The second stylesheet further reduces the file size by selecting wanted
records, keyed off a seperate XML file which provides the list of
records, in a simple document derived seperately. The objective is
to select only those records with a cat-num content listed in the
external file.

For this particular example, concerned with bibliographic data source,
the title and author are held in various fields with a given priority,
hence this information is sorted out at this stage in to a single
field Ra, and the sources are dropped. Later processing needs an
alphabetic sort, hence the first letter of the author is included
in the output, of the form
<Ra>
  <lett>a</lett>
  <au>surname,firstname</au>
</Ra>


 <doc>
    <xsl:apply-templates 
   select="r[cat-num = document('inicat.xml')/doc/bk/n]"/>
</doc>

Is the essence of this file. The control file holds the list of 
required records in the form

<doc>
<bk><n>1234</n><ttl>.. </ttl></bk>
<bk><n>2345</n><ttl>.. </ttl></bk>
...
</doc>


This step may not be required if all records are required to be processed,
but adds the flexibility which I needed, since only a subset of records
were required.

The first stage of grouping is based on one of six groups, using 
a single input field. Further complicated by the fact that a single 
group holds a small number of individual categories, sub-categories.
This stage of processing is also used to sort alphabetically
In the example, the categories are held in the TBcategory field.
A further complication is that some records have no category, i.e.
the TBcategory field is empty. These form a final general category

An example of selecting one group is shown below.


 <cat1>
     <adventure><hd>Adventure </hd>
       <xsl:for-each select='r[starts-with(TBcategory,   "Adven"    )]'>
         <xsl:sort select='Ra/lett'/>
         <xsl:sort select="Ra/au"/>
         <r>
           <xsl:copy-of select="*"/>
         </r>
       </xsl:for-each>
     </adventure>

     <war><hd>War stories </hd>
       <xsl:for-each select=' r[starts-with(TBcategory,   "War"     )] '>
         <xsl:sort select='Ra/lett'/>
         <xsl:sort select="Ra/au"/>
         <r>
           <xsl:copy-of select="*"/>
         </r>
       </xsl:for-each>
     </war>
.... 

   </cat1>



The output of this stage is a grouped, sorted list ready for processing.
The final form output is required in several media, in the form

category
  letter A
  author beginning with A
    All records by that author
  letter B
  author beginning with B
  ...

The final grouping addresses the books within each category,
  All authors within that group beginning with that letter.
   All books within that group and letter.

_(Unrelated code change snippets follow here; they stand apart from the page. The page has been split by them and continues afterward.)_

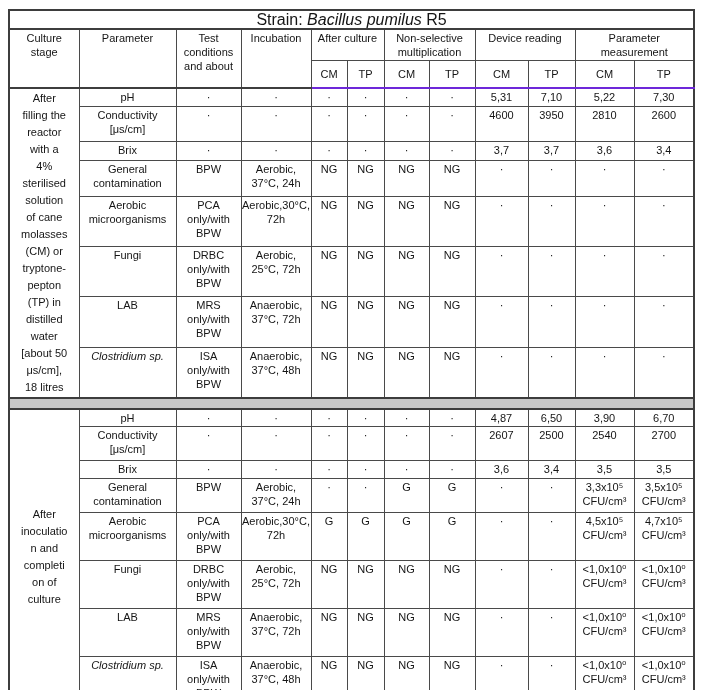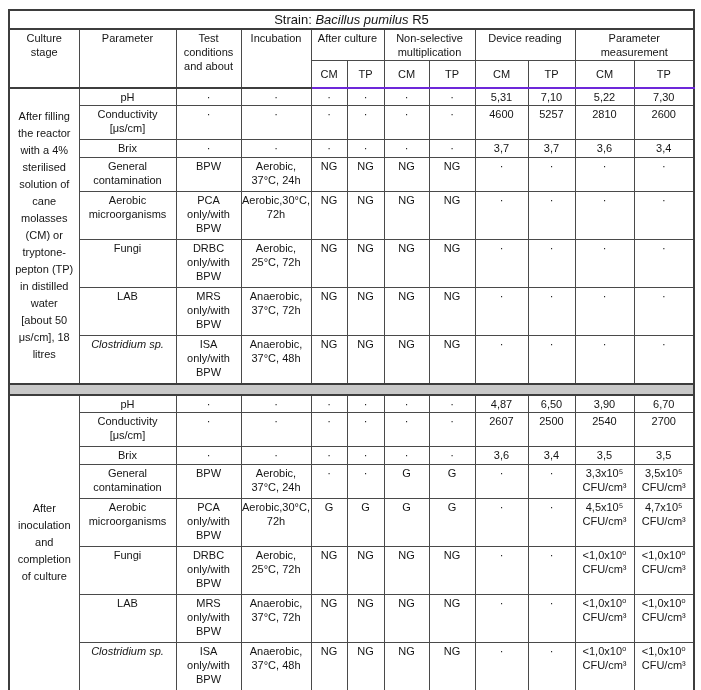"Strain: Bacillus pumilus R5" tr.title-row td { font-size: 13px -> 16px }
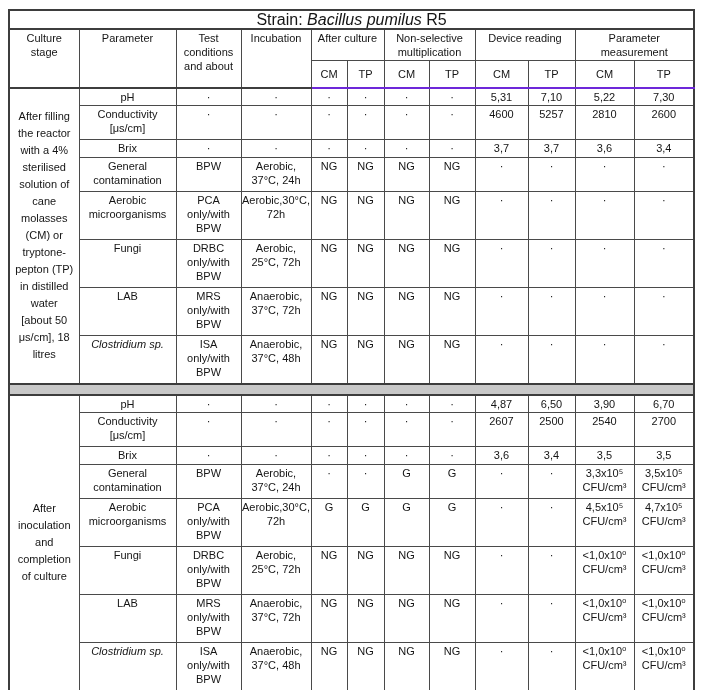"After filling the reactor with" td.c-stage { padding: 1px 5px -> 1px 11px }
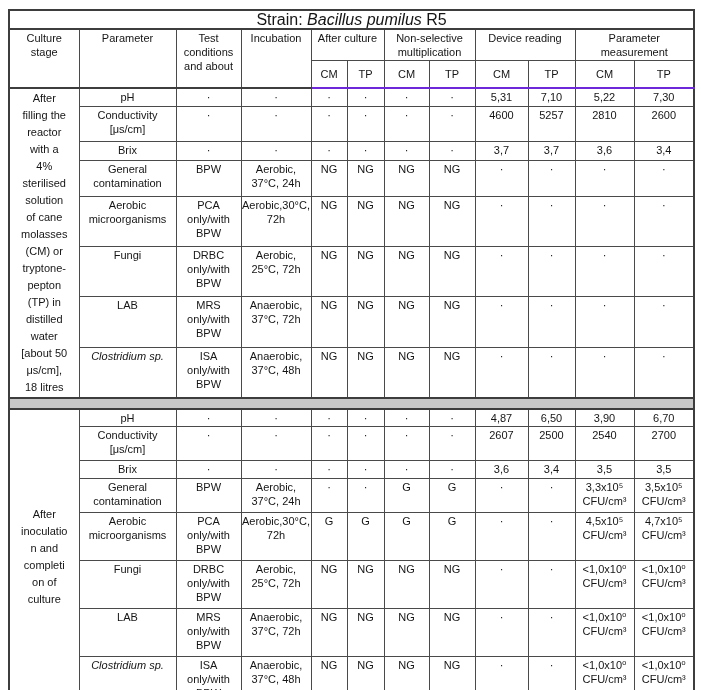"5257" td.c-val { text: 5257 -> 3950 }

So again its a grouping problem with the surrounding alphabetic sort.

A further twist is that each major category is required to be
a seperate document with a heading section introducing it,
a table of contents and an index sorted by authors, irrespective
of which subcategory they are in.


Top level processing is all done on a pull basis, using moded templates
with the following form.

 <xsl:template match="/doc/*[contains(name(), 'cat') ]">
   <xsl:variable name="cat" select="position() div 2"/> <!-- first digit -->
   <h1 id="{generate-id()}"><xsl:value-of
select="document('')//t:ttls/t[$cat]"/></h1>
   <xsl:for-each select="*[r]"> <!-- for each subcat -->
   <h2 class="subhead"><xsl:value-of select="hd"/> </h2>
   <xsl:variable name="subcat" select="position()"/>
     <xsl:call-template name="alphabetical" >
       <xsl:with-param name="key1">
         <xsl:call-template name="getKey1">
           <xsl:with-param name="cat" select="$cat"/>
           <xsl:with-param name="subcat" select="$subcat"/>
         </xsl:call-template>
       </xsl:with-param>
      <xsl:with-param name="key2">
         <xsl:call-template name="getKey2">
           <xsl:with-param name="cat" select="$cat"/>
           <xsl:with-param name="subcat" select="$subcat"/>
         </xsl:call-template>
       </xsl:with-param>
     </xsl:call-template>
   </xsl:for-each>
  </xsl:template>

The selection of keys is done via an external file which lists
all keys for the various categories. It follows the sequence of
categories and is used to sort by letter, remember that the
records are already sorted.

<xsl:key name="cat1a-letters"
  match="cat1/adventure/r"
         use="Ra/lett" />
<xsl:key name="cat1a-authors"
  match="cat1/adventure/r"
         use="Ra/au" />

<xsl:key name="cat1w-letters"
  match="cat1/war/r"
         use="Ra/lett" />
<xsl:key name="cat1w-authors"
  match="cat1/war/r"
         use="Ra/au" />
...

This is used in two ways. The key name is abstracted automatically, based
on the category number,
The getkey templates are shown below. I am almost certain that this
pattern is usable elsewhere, equally certain that it is non-optimal for
this situation. However, it works.

 <xsl:template name="getKey1">
    <xsl:param name="cat" select="1"/>
    <xsl:param name="subcat" select="1"/>
     <xsl:value-of select="document('../print/catkeys.xsl')//xsl:key
    [contains(@name, string($cat))][($subcat * 2) - 1]/@name"/>
  </xsl:template>

And the second one,

<xsl:template name="getKey2">
   <xsl:param name="cat" select="1"/>
    <xsl:param name="subcat" select="1"/>
     <xsl:value-of select="document('../print/catkeys.xsl')//xsl:key
    [contains(@name, string($cat))][$subcat * 2]/@name"/>
  </xsl:template>


These two are identical except that one fetches the first of a pair,
the second fetches the second of the pair.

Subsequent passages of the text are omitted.